Following Microsoft's recent adjustment to GitHub Copilot pricing, billing methods for AI tools have once again become a focus of attention for enterprise users. The new plan, implemented on June 1st, fundamentally shifts from a relatively fixed subscription model to a more granular token-based billing system, widening the cost gap between different models.
High-performance models are more expensive
This adjustment has sparked discussion, primarily not just because of the shift to pay-as-you-go pricing, but because the models most frequently used and highly rated by businesses are often the ones experiencing the most significant price increases. For development teams, AI tools are gradually transforming from efficiency software expenditures into budget items requiring separate management.
Some enterprise users have reported that while they were initially encouraged to use AI tools to improve productivity, the management logic quickly shifted to controlling consumption after the new pricing was implemented. Without employee-level usage limits, a single high-frequency user could consume a large portion of the budget in a short period.
Businesses are starting to tighten credit limits
The article mentions that some large enterprises have already incorporated AI usage into their internal management. Previously, many companies emphasized expanding AI coverage, even regarding usage frequency as an efficiency indicator. However, under the token-based billing model, enterprises must also pay attention to how much was used, which model was used, and the corresponding costs.
Uber is seen as a microcosm of this trend. The report mentions that the company discovered its AI budget was being consumed faster than expected within a short period, and subsequently began setting stricter usage limits and employee restrictions. This reflects that even large enterprises with high technology investment need to reassess the return on investment of AI tools.
- Enterprises are shifting their focus from whether to adopt AI to how to control costs.
- The stronger the model's capabilities, the higher the token price usually corresponds.
- Budget management is becoming a real problem in the implementation of AI.
Industry profit pressure is being transmitted

Behind this discussion lies broader commercialization pressure. As leading AI companies like OpenAI and Anthropic move forward with fundraising and IPO preparations, market demands for revenue and profit may further increase. For model vendors, continuously subsidizing high-cost inference services is not easy.
The article also mentions that early AI subscription products were not fully based on a mature cost model. As enterprise usage scaled up, inference costs, caching costs, and model call frequency all increased, putting pressure on the original pricing system. For customers, AI is no longer just a fixed-monthly-fee tool, but more like a cloud computing resource that requires real-time monitoring and allocation.

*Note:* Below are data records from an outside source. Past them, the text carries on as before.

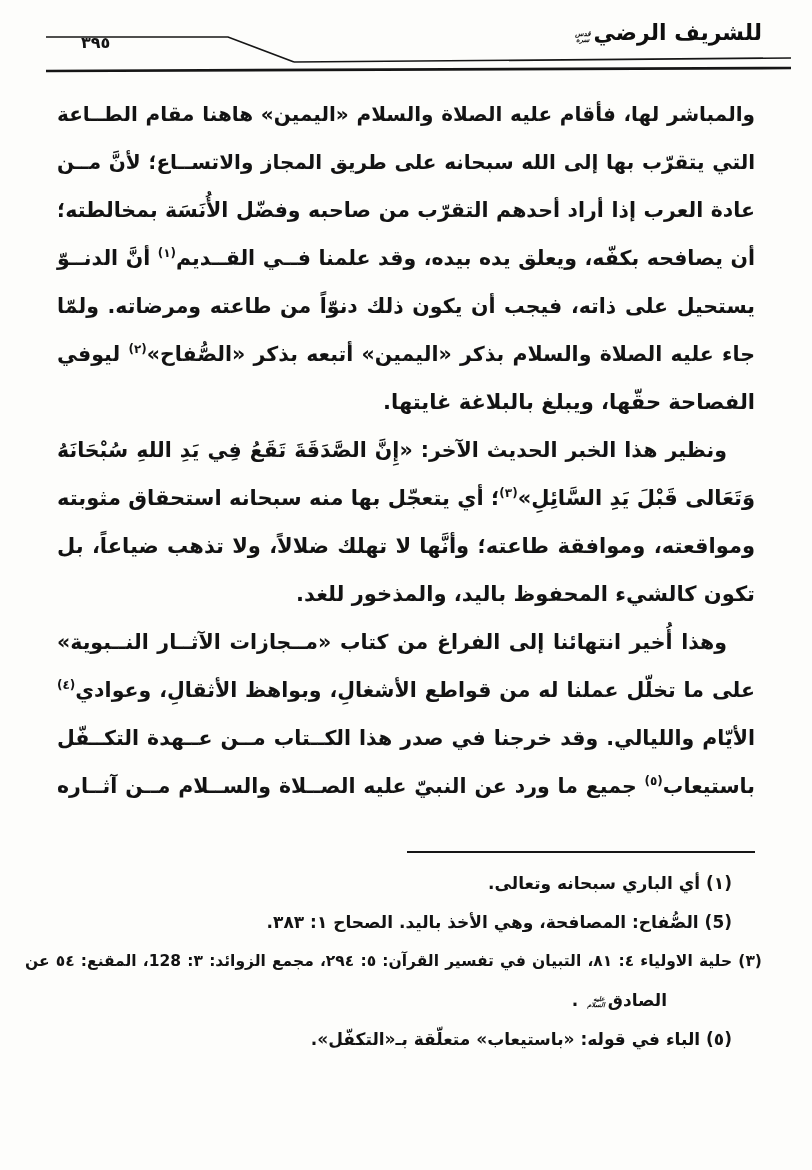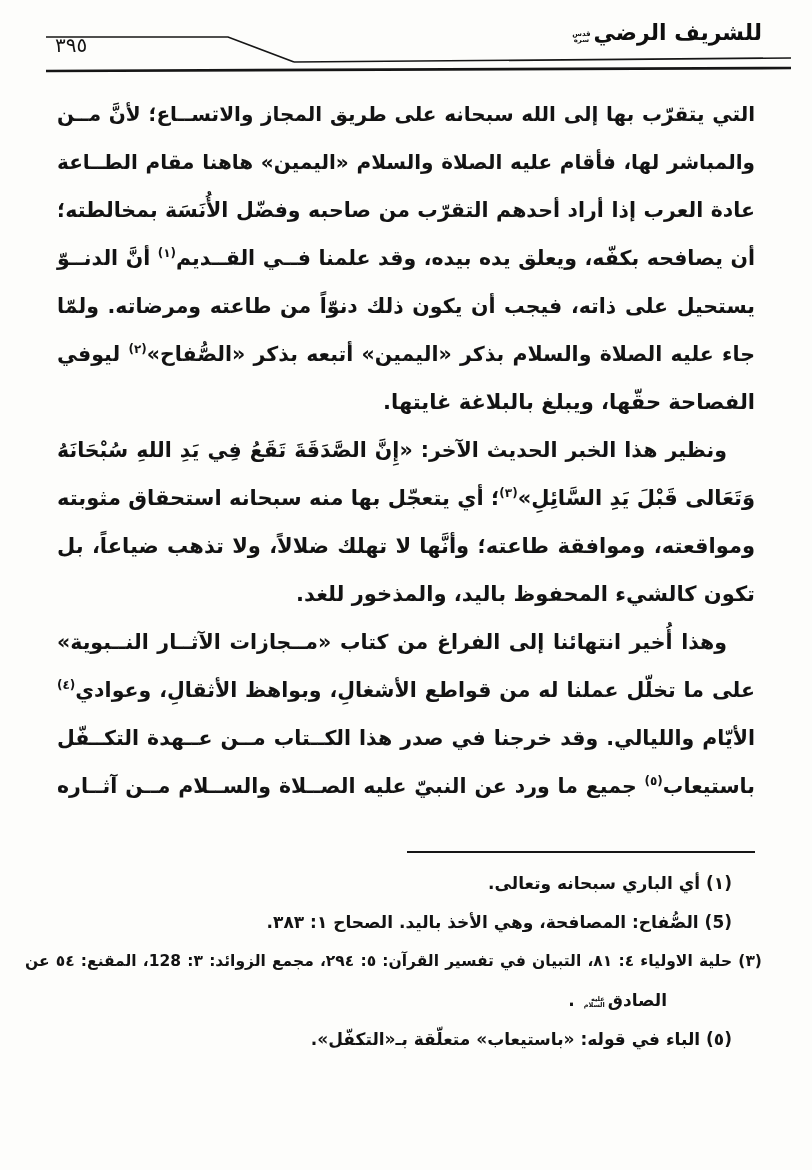"٣٩٥" .page-num { font-size: 20px -> 16px; font-weight: normal -> bold; left: 55px -> 81px }
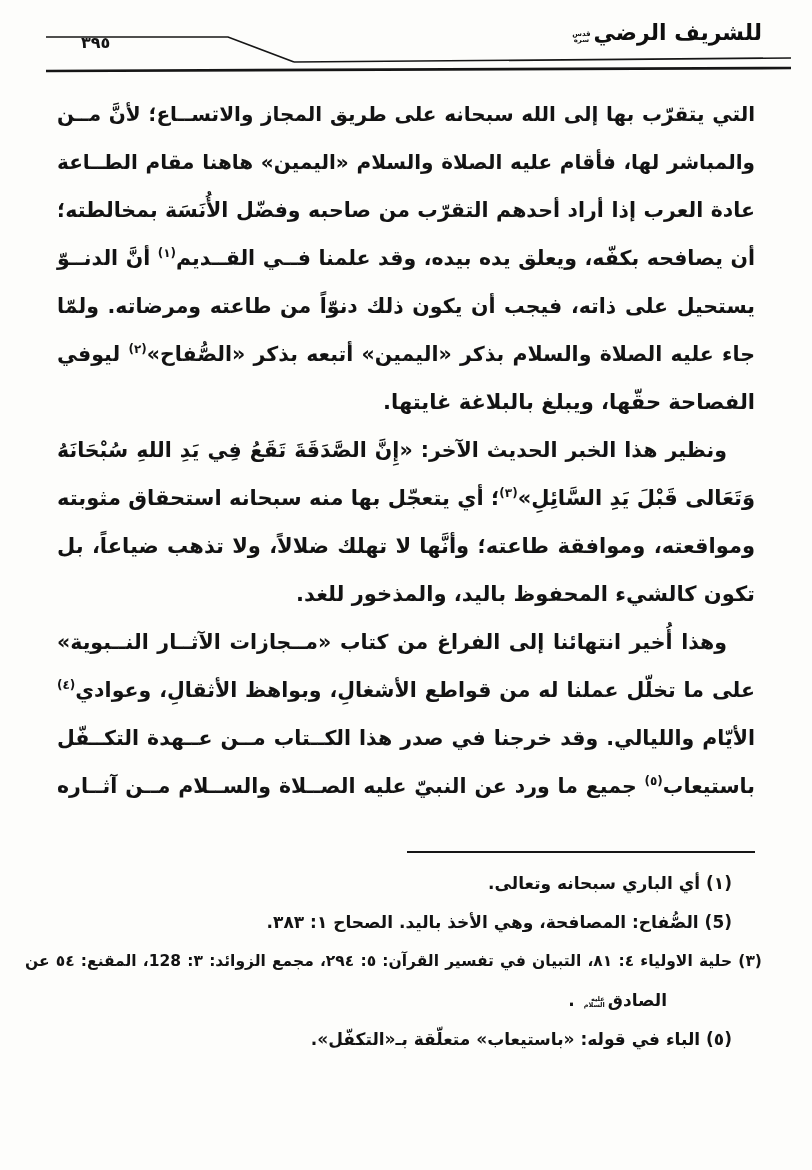"قدس" .seal span { font-style: none -> italic }
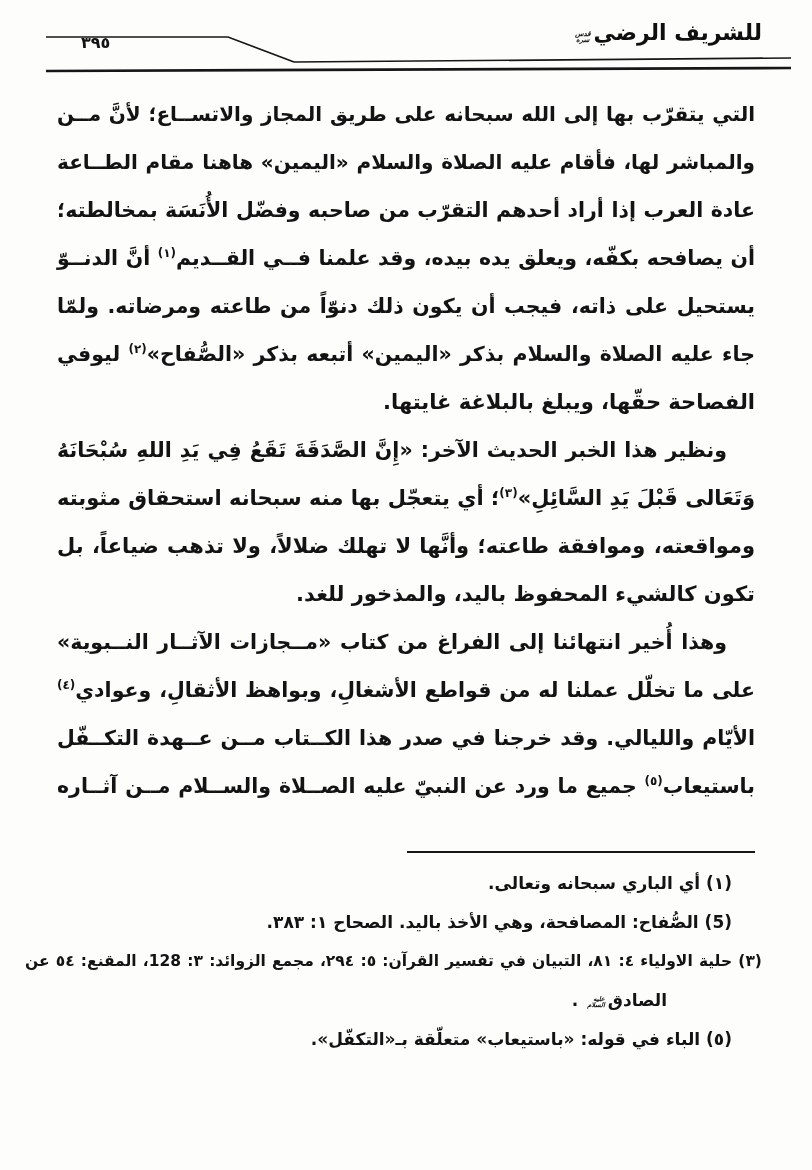"التي يتقرّب بها إلى الله" div.line { order: before "والمباشر لها، فأقام عليه الصلاة" -> after "والمباشر لها، فأقام عليه الصلاة" }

AI-driven procurement shifts towards refined management
Some companies have begun to establish separate cost dashboards for model calls, tracking expenditures by model, token type, and call scenario. This indicates that AI usage management is expanding from an internal technical department matter to a decision-making issue involving development, finance, and management.
While the industry continues to emphasize how AI can improve productivity, businesses are now more realistically considering whether the costs can be absorbed by their operations. The changes brought about by token-based billing may not diminish businesses' demand for AI, but it will alter how they deploy it.